154. It is not my intention here to enter into an examination of all the circumstances connected with conducting power, but to record certain facts and observations which have arisen during recent inquiries, as additions to the general stock of knowledge relating to this point of electrical science.

155. I was anxious, in the first place, to obtain some idea of the conducting power of ice and solid salts for electricity of high tension (128), that a comparison might be made between it and the large accession of the same power gained upon liquefaction. For this purpose the large electrical machine (26) was brought into excellent action, its conductor connected with a delicate gold-leaf electrometer, and also with the platina inclosed in the ice (119), whilst the tin case was connected with the discharging train (28). On working the machine moderately, the gold leaves barely separated; on working it rapidly, they could be opened nearly two inches. In this instance the tin case was five-eighths of an inch in width; and as, after the experiment, the platina plate was found very nearly in the middle of the ice, the average thickness of the latter had been five-sixteenths of an inch, and the extent of surface of contact with tin and platina fourteen square inches (120). Yet, under these circumstances, it was but just able to conduct the small quantity of electricity which this machine could evolve (107), even when of a tension competent to open the leaves two inches; no wonder, therefore, that it could not conduct any sensible portion of the electricity of the troughs (120), which, though almost infinitely surpassing that of the machine in quantity, had a tension so low as not to be sensible to an electrometer.

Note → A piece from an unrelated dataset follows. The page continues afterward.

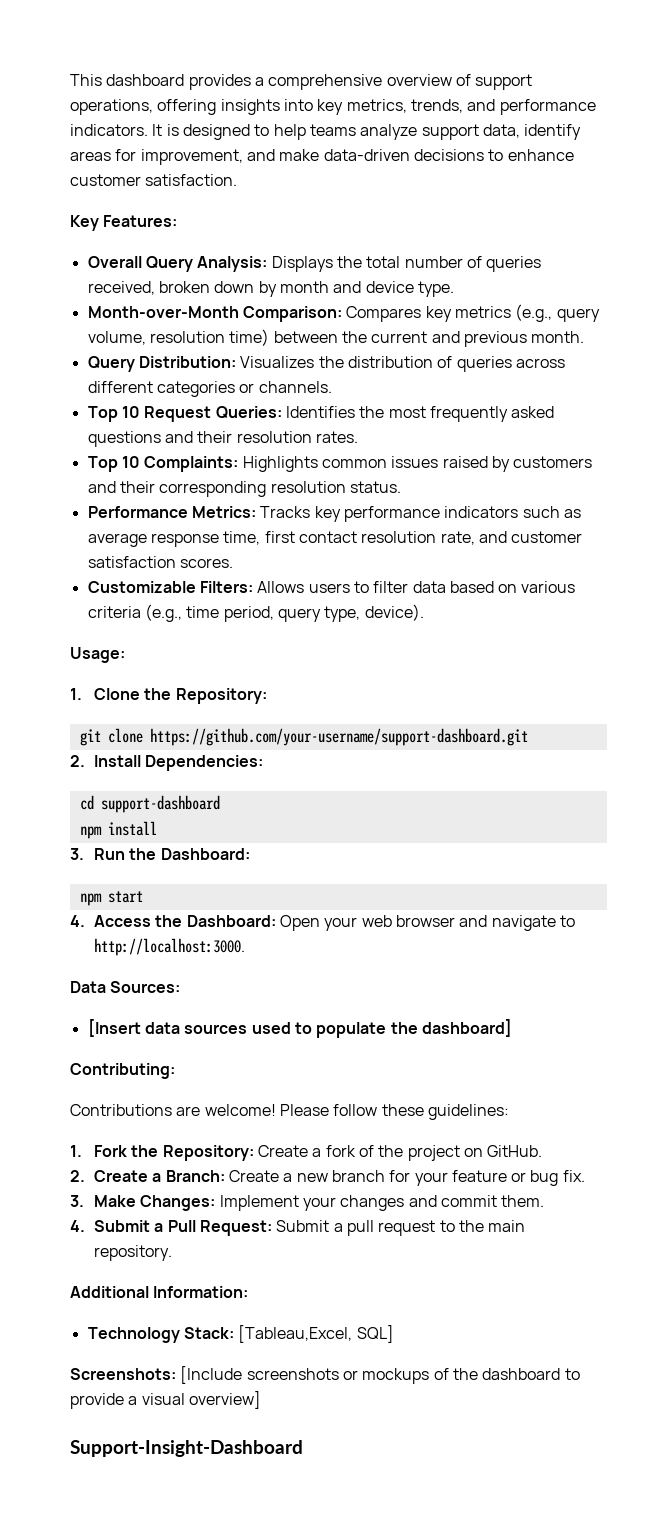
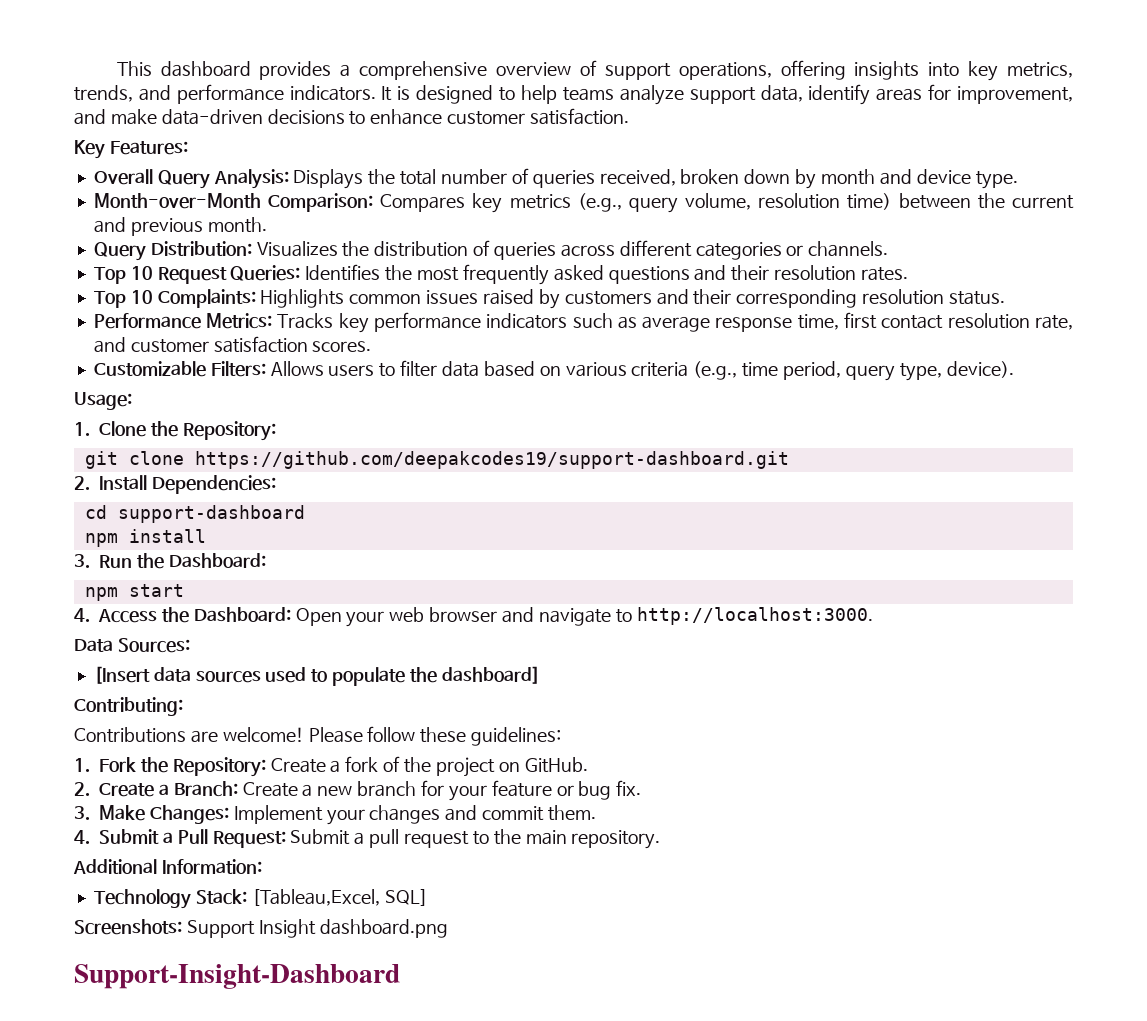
- git clone https://github.com/your-username/support-dashboard.git
+ git clone https://github.com/deepakcodes19/support-dashboard.git
- Screenshots: [Include screenshots or mockups of the dashboard to provide a visual overview]
+ Screenshots: Support Insight dashboard.png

156. In another experiment, the tin case was only four-eighths of an inch in width, and it was found afterwards that the platina had been not quite one-eighth of an inch distant in the ice from one side of the tin vessel. When this was introduced into the course of the electricity from the machine (155), the gold leaves could be opened, but not more than half an inch; the thinness of the ice favouring the conduction of the electricity, and permitting the same quantity to pass in the same time, though of a much lower tension.

157. Iodide of potassium which had been fused and cooled

  1. In reference to this § refer to paragraph 718, and the results connected with it.—December 1838.